Questionado se precisaria, então, ir um pouco além do bolsonarismo, o vice-presidente corrigiu: “muito além”. Neste aspecto, o fato de ter conseguido marcar uma posição diferente de Bolsonaro pode agora lhe garantir votos de eleitores fora da bolha de apoio do presidente.

Relação tensa no Planalto

Ao longo do governo, Mourão diversas vezes causou irritação em Bolsonaro por emitir opiniões diferentes do titular do Palácio do Planalto. O mais recente episódio ocorreu em fevereiro quando o presidente desautorizou o seu vice, que fez críticas à Rússia por invadir a Ucrânia. Bolsonaro também já rebateu declarações do vice sobre a compra de vacinas e sobre a relação com os Estados Unidos.

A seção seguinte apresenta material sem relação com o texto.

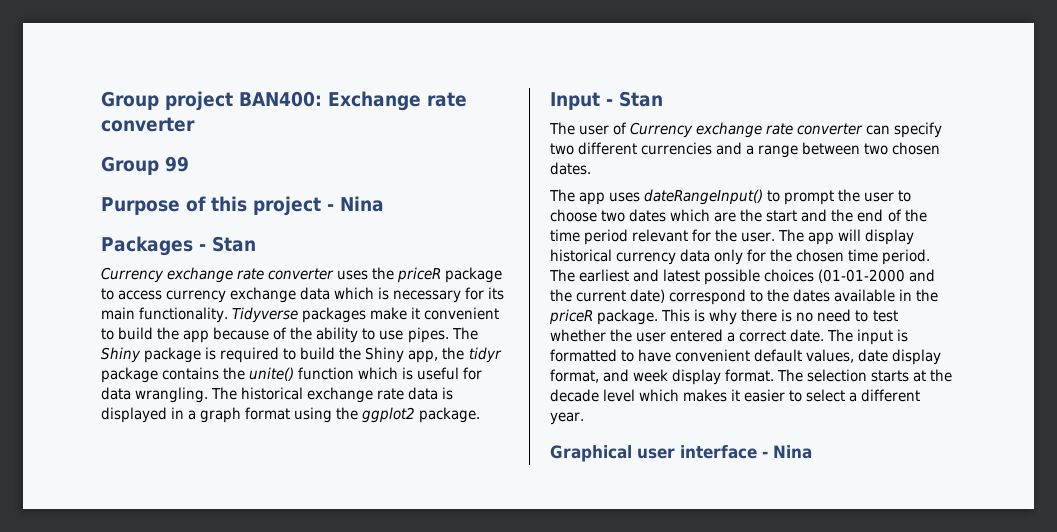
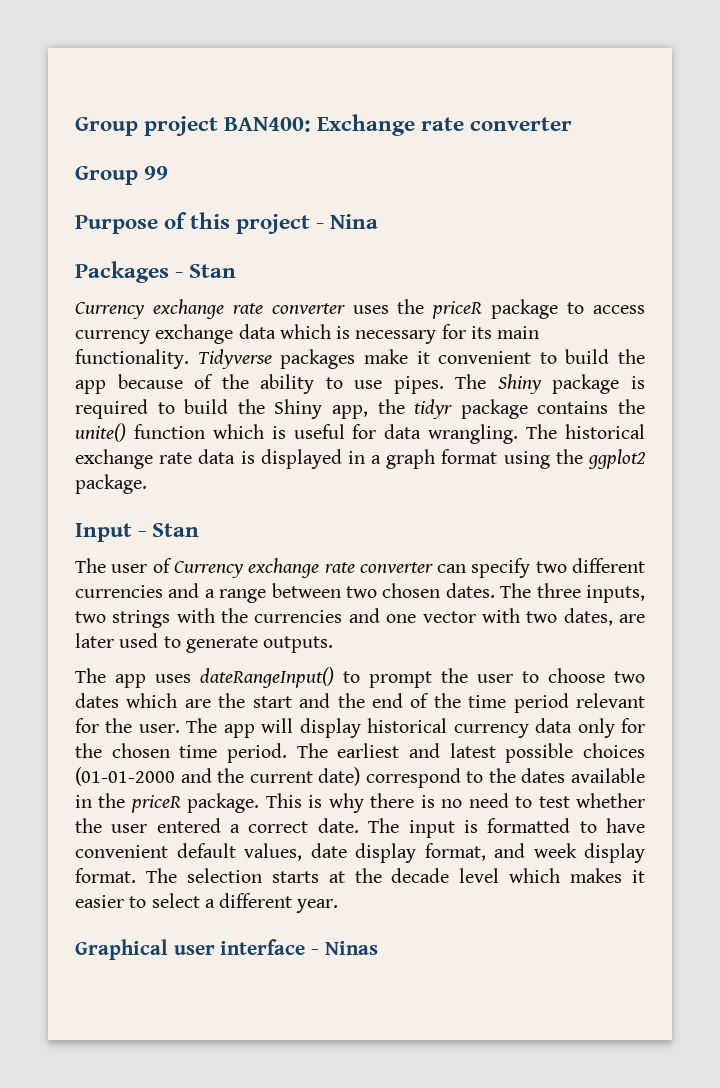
(591, 168) none -> [500,583,645,603] [75,608,646,628] [75,633,334,653] The three inputs, two strings with the currencies and one vector with two dates, are later used to generate outputs.
[773,445,812,459] Nina -> [324,941,378,955] Ninas

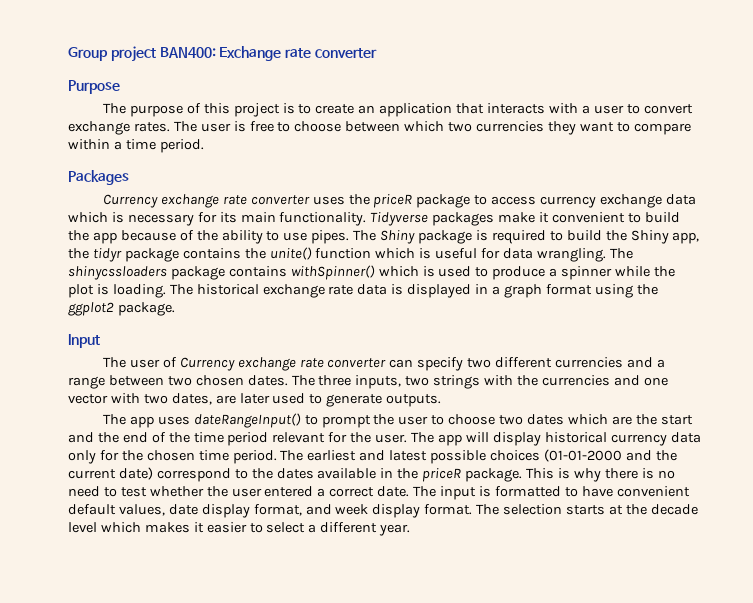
[75,166,169,185] [75,212,379,234] Group 99 // Purpose of this project - Nina -> [68,80,120,94] [102,103,693,117] [68,121,691,135] [68,139,204,153] Purpose // The purpose of this project is to create an application that interacts with a user to convert exchange rates. The user is free to choose between which two currencies they want to compare within a time period.
[175,264,237,278] - Stan -> (129, 177) none
(558, 431) none -> [68,265,675,280] [68,284,193,298] shinycssloaders package contains withSpinner() which is used to produce a spinner while the plot is loading. The
[138,523,200,537] - Stan -> (100, 341) none
[75,939,378,960] // Graphical user interface - Ninas -> (411, 530) none

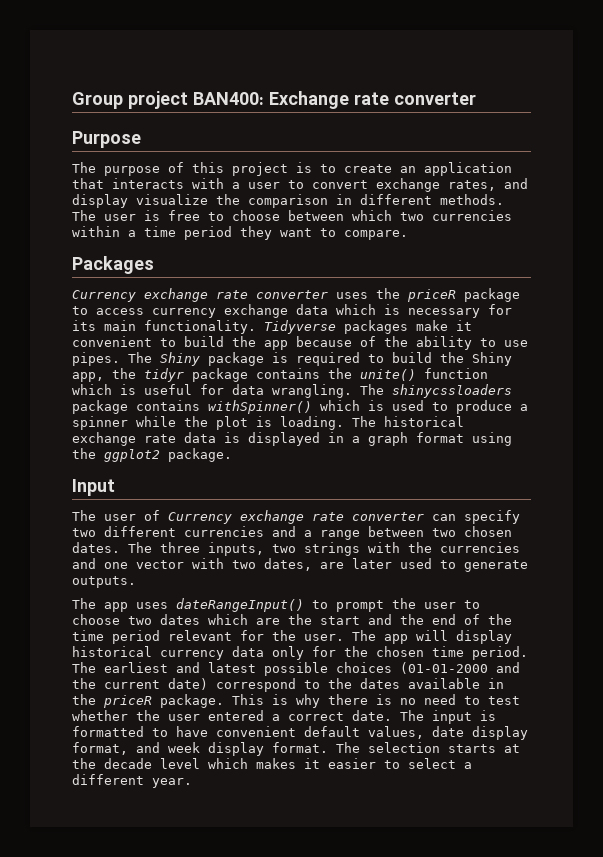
[133,122,170,132] rates. -> [448,178,528,191] [72,194,504,208] rates, and display visualize the comparison in different methods.
[547,121,691,135] [68,139,204,153] they want to compare within a time period. -> [72,226,408,240] within a time period they want to compare.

Apesar das rusgas, Mourão demonstra não se arrepender de ter se posicionado. Relata também que Bolsonaro nesses episódios nunca o chamou para conversar. No final de 2020, foi o vice que foi ao presidente tentar esclarecer como pensava e agia.

"Eu sempre procurei emitir as minhas opiniões dentro do limite da minha cadeira. Até porque isso é uma coisa que você aprende dentro das Forças Armadas. Você tem limite na tua autoridade. O presidente não gostou, é um direito dele. Não gostou, está ok, paciência" disse. "Ele nunca me chamou para conversar e colocar “não, olha, não gostei disso, não gostei daquilo”. Eu tive uma conversa com ele, no final de 2020, para colocar para ele a minha forma de pensar, a maneira como eu via as coisas. Mas nada demais" completou.

A falta de sintonia nas declarações alimentou a desconfiança de Bolsonaro e custou o posto de vice de Mourão na disputa pela reeleição. Com uma relação desgastada, o presidente não disse a seu vice que não estava nos planos para um segundo mandato. O recado foi dado pelo senador Flávio Bolsonaro (PL-RJ) e o ministro-chefe da Casa Civil, Ciro Nogueira, que em uma visita à Vice-Presidência quiseram saber os planos eleitorais de Mourão.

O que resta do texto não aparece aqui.